Budweiser, patrocinadora de US$ 112 milhões, pode ser proibida de vender cerveja

O Catar, anfitrião da Copa do Mundo, está pressionando a FIFA a parar de vender a cerveja Budweiser, patrocinadora oficial, em todos os oito estádios que receberão as partidas, poucos dias antes do início do jogo.

A temperatura entende que 48 horas antes do Qatar enfrentar o Equador na abertura do torneio no domingo, é provável que os torcedores sejam informados de que não podem comprar cerveja em nenhum jogo.

A publicação informou que o único lugar em que atualmente a cerveja estaria disponível para todos os torcedores de futebol era nos parques de torcedores em Doha.

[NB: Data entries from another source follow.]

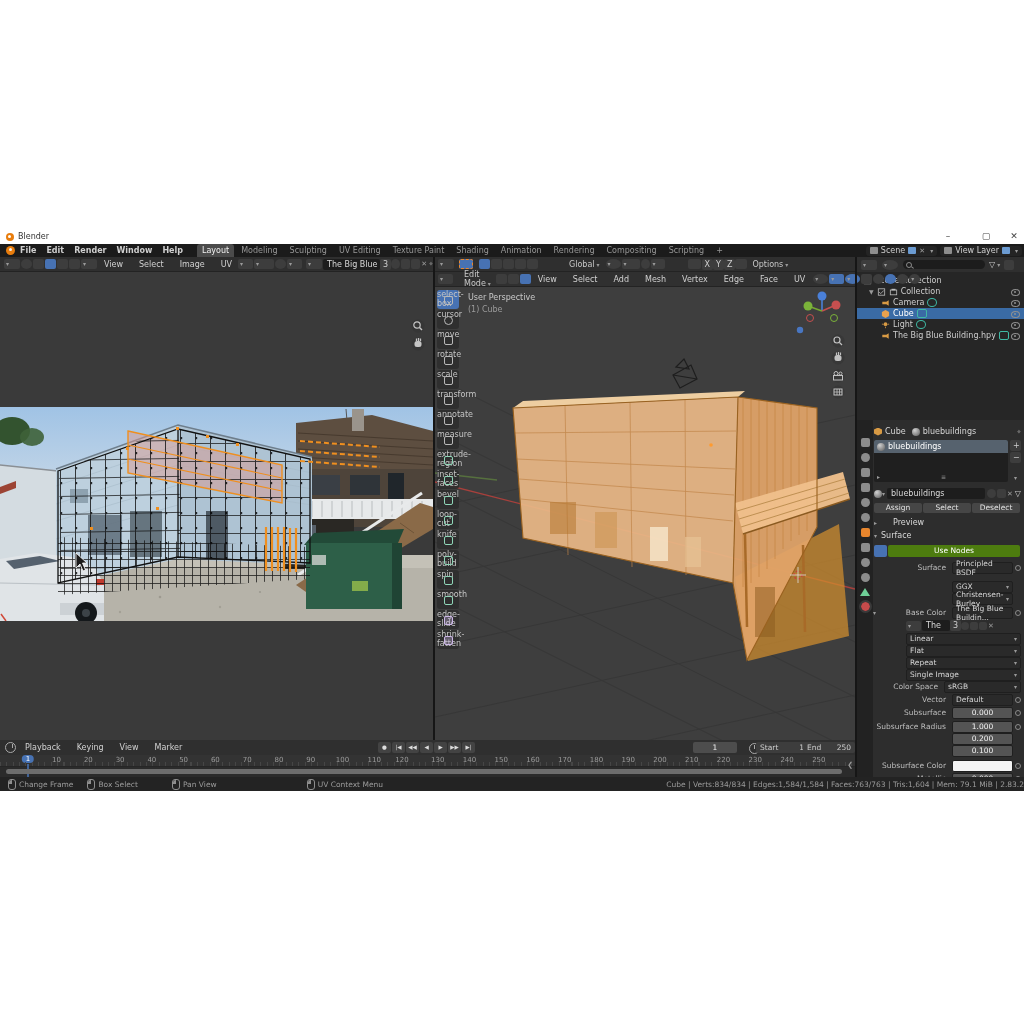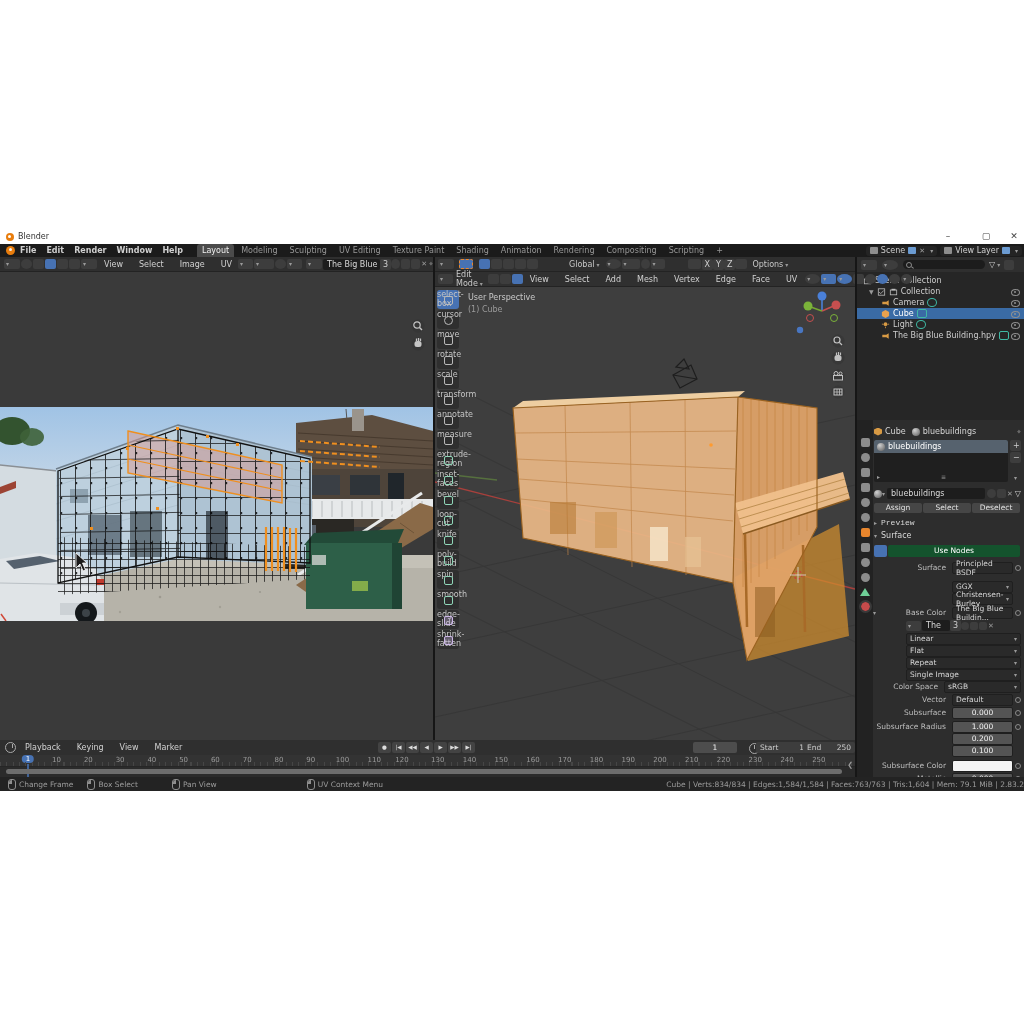--- a/index.html
+++ b/index.html
@@ -620,7 +620,7 @@
 
   <div class="hrow" style="left:435px;top:42px;width:420px;background:#303030;">
     <span class="tbtn dd" style="width:15px;margin-left:3px;"></span>
-    <span class="lbl dd" style="margin-left:2px;">Edit Mode</span>
+    <span class="lbl dd" style="margin-left:10px;">Edit Mode</span>
     <span class="tbtn" style="margin-left:5px;"></span>
     <span class="tbtn"></span>
     <span class="tbtn blue"></span>

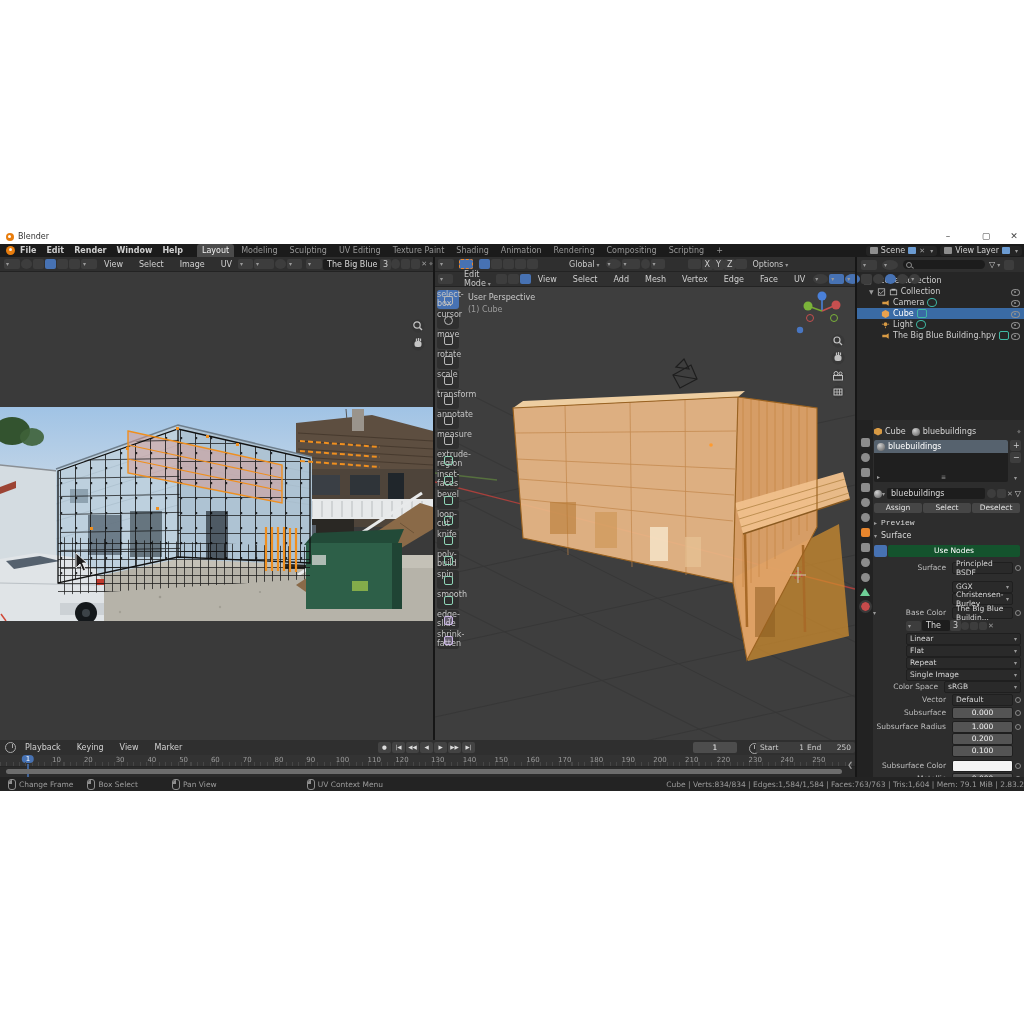--- a/index.html
+++ b/index.html
@@ -317,7 +317,7 @@
     </div>
     <div class="prow" style="top:97px;">
       <span class="caret">▸</span>
-        <span style="margin-left:4px;color:#d8d8d8;font-family:Liberation Mono, monospace;">Preview</span>
+        <span style="margin-left:16px;color:#d8d8d8;">Preview</span>
     </div>
     <div class="prow" style="top:110px;">
       <span class="caret">▾</span>

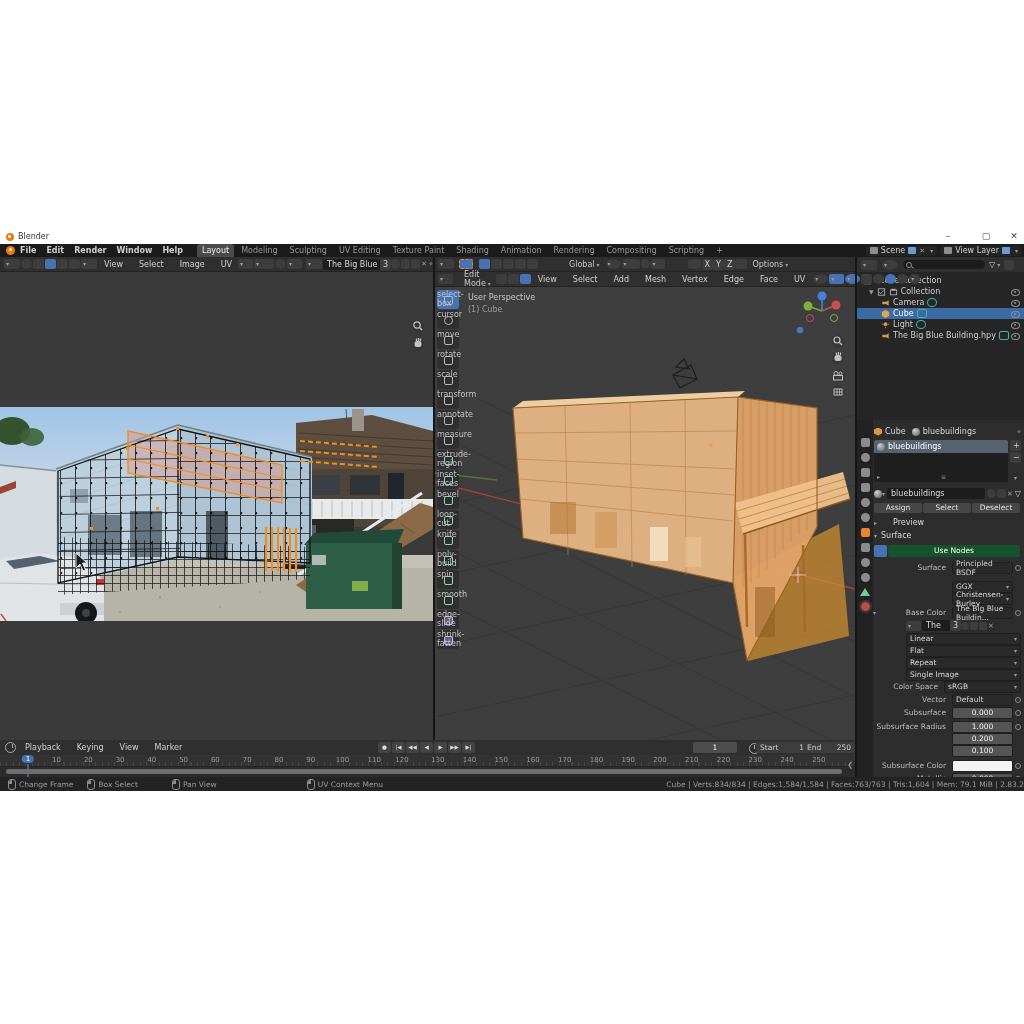--- a/index.html
+++ b/index.html
@@ -77,7 +77,7 @@
   .nodedot{width:4px;height:4px;border:1px solid #8a8a8a;border-radius:50%;margin-left:2px;flex:none;}
   .caret{color:#9a9a9a;font-size:6px;}
   .pbtn{flex:1;background:#464646;border-radius:2px;height:10px;text-align:center;color:#e2e2e2;font-size:7.5px;line-height:10px;margin-right:1px;}
-  .bluebtn{background:#14532d;color:#fff;}
+  .bluebtn{background:#4d7c0f;color:#fff;}
   .sphere-ico{width:8px;height:8px;border-radius:50%;background:radial-gradient(circle at 35% 30%,#cfcfcf,#5a5a5a);flex:none;}
   .cube-ico{width:8px;height:8px;background:#d89a44;clip-path:polygon(50% 0,100% 25%,100% 75%,50% 100%,0 75%,0 25%);flex:none;}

A Fifa, órgão regulador mundial do futebol, pode estar quebrando seu contrato multimilionário com a Budweiser se não for autorizada a vender seu produto ou ter visibilidade nas partidas.

Isso ocorre após relatos de que a família real do Catar fez um pedido direto à FIFA para Budweiser manterá barracas de cerveja longe dos estádios para lugares menos importantes.

A gigante da cerveja, que pagaria US$ 75 milhões (A$ 112 milhões) a cada quatro anos para ser a patrocinadora oficial do torneio, foi vista mudando suas tendas na semana passada.

O álcool não é proibido no Catar, mas sua venda é estritamente controlada. Os visitantes geralmente só podem comprá-lo em restaurantes e bares de hotéis a um preço premium.

A Budweiser pode ser proibida de vender cerveja durante a Copa do Mundo. Foto: Jonathan Fickies/Bloomberg NewsFonte: Fornecido

A AB InBev, proprietária da Budweiser, disse à Sky News que só foi informada da decisão de que suas tendas deveriam ser movidas oito dias antes do início do torneio.

“A AB InBev foi notificada em 12 de novembro e está trabalhando com a FIFA para realocar os pontos de concessão para os locais indicados. Estamos trabalhando com a FIFA para oferecer a melhor experiência possível aos torcedores”, disse a empresa.

“Nosso objetivo é fornecer a melhor experiência possível ao cliente sob as novas circunstâncias.”

O jornal New York Times postou um vídeo das tendas movidas.

Houve avisos para fãs que vão à Copa do Mundo. Homossexualidade, palavrões e consumo de álcool ou embriaguez em público são atos criminosos no Catar.

Radha Stirling, fundadora e diretora do grupo de assistência jurídica Detained in Dubai, que lançou um aplicativo para ajudar os torcedores da Copa do Mundo que enfrentam problemas, disse que os torcedores podem ter problemas com questões triviais.

“O Catar não viu turismo de massa antes deste ano e é muito provável que os visitantes tenham problemas, como os casos que vimos em Dubai na última década”, disse ela. O sol.

“É difícil aconselhar as pessoas a ‘obedecer à lei’ quando as leis são tão rígidas que o Catar está dizendo à polícia para ‘ser indulgente com os turistas’ durante o corte.

“A aplicação arbitrária da lei cria confusão e riscos para os visitantes.

“Assim como em Dubai, as pessoas costumam ser apontadas quando uma denúncia é feita à polícia por um catariano local que foi ‘ofendido’ por um visitante.

“A polícia é então obrigada a dar seguimento à queixa.”

Homens passam por uma réplica do troféu da Copa do Mundo da FIFA do lado de fora do estádio Ahmed bin Ali em Al-Rayyan em 12 de novembro. Foto: Kirill Kudryavtsev / AFPFonte: AFP

Os organizadores da Copa do Mundo do Catar disseram na semana passada que ainda havia milhares de quartos disponíveis para o torneio, apesar dos temores de que o pequeno estado do Golfo estaria lotado de torcedores no início do torneio.

Havia pelo menos 25.000 quartos livres mesmo durante os dias de pico da Copa do Mundo, previstos para 24 e 28 de novembro, disse o diretor de hospedagem do comitê organizador, Omar Al-Jaber, durante entrevista coletiva.

Questionado sobre o medo da escassez de hotéis, Jaber disse: ‘Essa é a mensagem errada. Temos acomodações suficientes e as pessoas podem vir desfrutar do torneio e escolher o que procuram.

O Catar tem sido alvo de muitas críticas por seu histórico de direitos humanos, mas os organizadores dizem que 2,9 milhões dos 3,1 milhões de ingressos foram vendidos.

Jaber disse que o país ainda espera mais de um milhão de visitantes no evento de 29 dias, que começa em 20 de novembro.